Pet. I haven’t heard him call me that since I was a girl. Before the slamming doors started. Before I became the expensive, inconvenient thing that needed an endless supply of shoes and relentless driving around. It feels foreign. A coat that doesn’t fit me anymore.
‘Was it the petrol?’
Dad stops checking a dowel. ‘What?’
‘The driving. The pointe shoes. The fees.’ I dig my thumbnail into the rigid rim until the skin stings. ‘You and Mum… You always fought about the ballet. The money.’
The grooves in his forehead deepen as he shakes his head. ‘Ach, Ava. Don’t be daft.’
‘I’m just saying.’ I shrug one shoulder. It’s a defensive jolt.
He lets out a weary sigh. ‘It wasn’t the money. It was never the dancing. We were twenty-one when we got married. We grew up, and we grew apart. Simple as that.’ He turns the Allen key over in his fingers, studying it as though it holds instructions for this conversation, too. ‘We should’ve admitted it a decade earlier, instead of screaming over the bills to avoid the truth.’
Dad turns his attention back to the white veneer and dodges my gaze. But he points the small tool directly at my knee. ‘You were the only right thing we did back then.’
The plastic cap slips from my fingers and rolls across the floorboards.
It’s not an epic emotional breakthrough, but it’s a tiny, pressure-relieving fracture in a guilt I’ve dragged behind me half my life.
Dad wipes his hands on his jeans. ‘Let’s get this upright.’
Together, we lift the bookcase up.
‘It’s squint,’ I say.
He sits back on his heels, surveying his handiwork. The shelf leans perceptibly to the left. It seems drunk.
‘It’ll hold your books,’ he says firmly. ‘Good enough.’
Good enough.
‘But it’s not straight, Da.’ I reach out to shove a wedge of cardboard under the left side. ‘The tilt is going to bug me.’
‘It’s standing, isn’t it? And it’s not the shelf’s fault that these old houses are crooked.’
My throat draws so tight it’s a chore to draw air. I mean, yeah, the past still sucks. But the story I tell myself – that I’m too much to be loved and cared for, that my needs are exhausting and destructive to others – is getting a little thinner with him here, and that’s a horrifying thought.
Because if I’m not too much, then why am I alone?
‘Thanks.’
‘It’s awright.’ He stands up with cracking knees. ‘I’d best be off. Traffic will be murder. You get your bin bags out of my car, mind.’
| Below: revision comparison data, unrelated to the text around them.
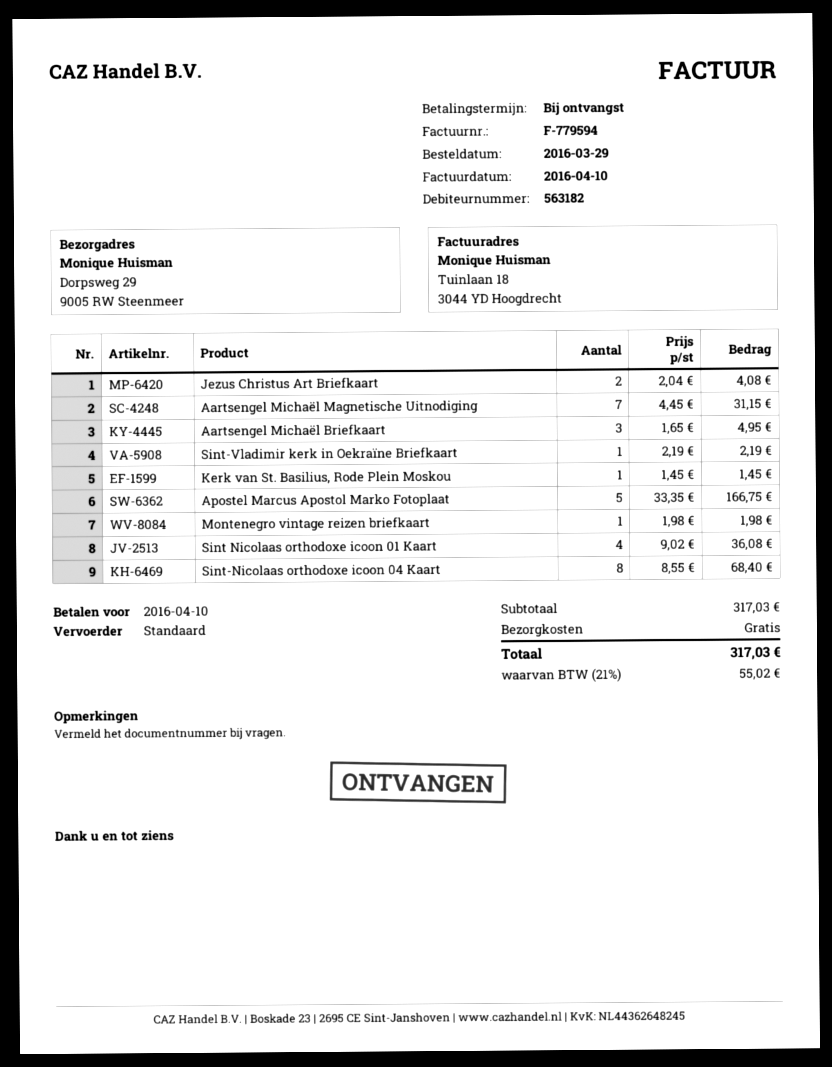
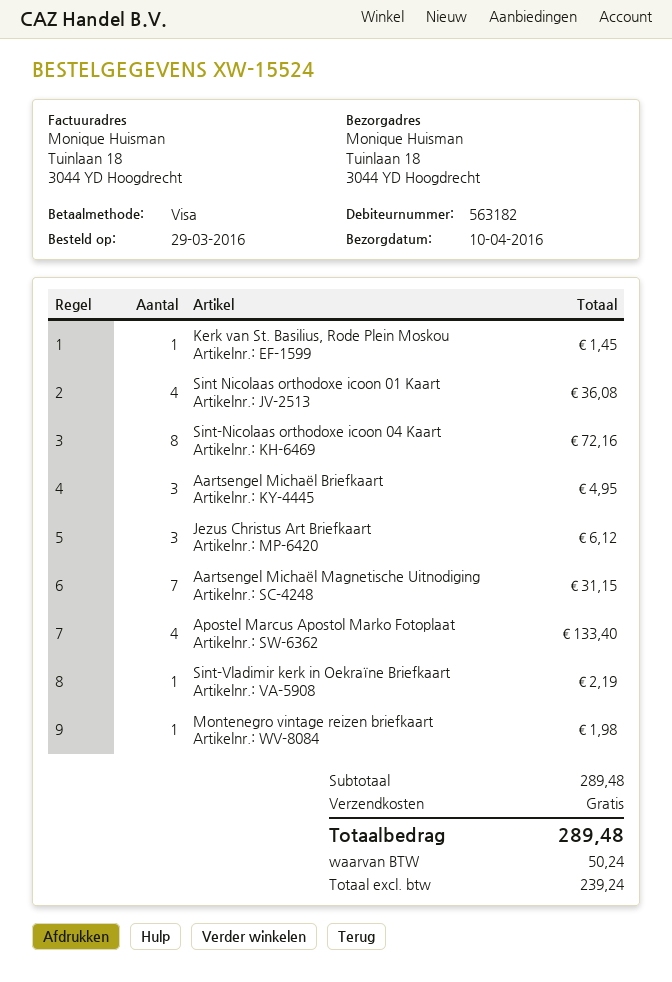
ship to: Dorpsweg 29, 9005 RW Steenmeer -> Tuinlaan 18, 3044 YD Hoogdrecht
Jezus Christus Art Briefkaart: 2 for 4.08 -> 3 for 6.12
Apostel Marcus Apostol Marko Fotoplaat: 5 for 166.75 -> 4 for 133.40
Sint-Nicolaas orthodoxe icoon 04 Kaart: 8 for 68.40 -> 8 for 72.16
subtotal: 317.03 -> 289.48
tax: 55.02 -> 50.24
total: 317.03 -> 289.48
We walk out to the street. The rain has stopped, but the air is like lead. At the back of the Vauxhall, I clutch my stuffed bin liners. He zips his fleece back up and looks a bit awkward now, hands hanging by his sides. He’s not a hugger. Neither am I. We haven’t done that in ages. Best not to start now.
‘You’ve got the number,’ he grumbles. ‘If you need anything else. Or if that thing falls over.’
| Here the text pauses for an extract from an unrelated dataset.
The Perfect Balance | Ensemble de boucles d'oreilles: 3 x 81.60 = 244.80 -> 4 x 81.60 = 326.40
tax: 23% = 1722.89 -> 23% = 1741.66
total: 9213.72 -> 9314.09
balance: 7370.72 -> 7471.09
‘Let’s hope it doesn’t come to that.’ I don’t know if I mean the shelf or that I might need him again.
‘Good.’ He tosses the car keys from one hand to the other. ‘I’m not…’ He stops, grappling with the words like they’re a stripped screw. ‘I’m not good at the…the heavy stuff, Ava. You know that. But I love you, and I’m glad you called. Don’t wait until you’re in a hole next time, aye?’
‘Aye.’ I don’t trust my voice to produce more than a syllable. He hasn’t asked much about Nevin, and I haven’t told him anything beyond ‘we broke up’.
‘I…I love you, too.’
He reaches out and squeezes my shoulder. ‘Right. Cheery-bye, Pet.’
He turns and gets into the car without looking back. I watch the rear lights flare red as he pulls away. And then I’m standing in the doorway of a stranger’s house.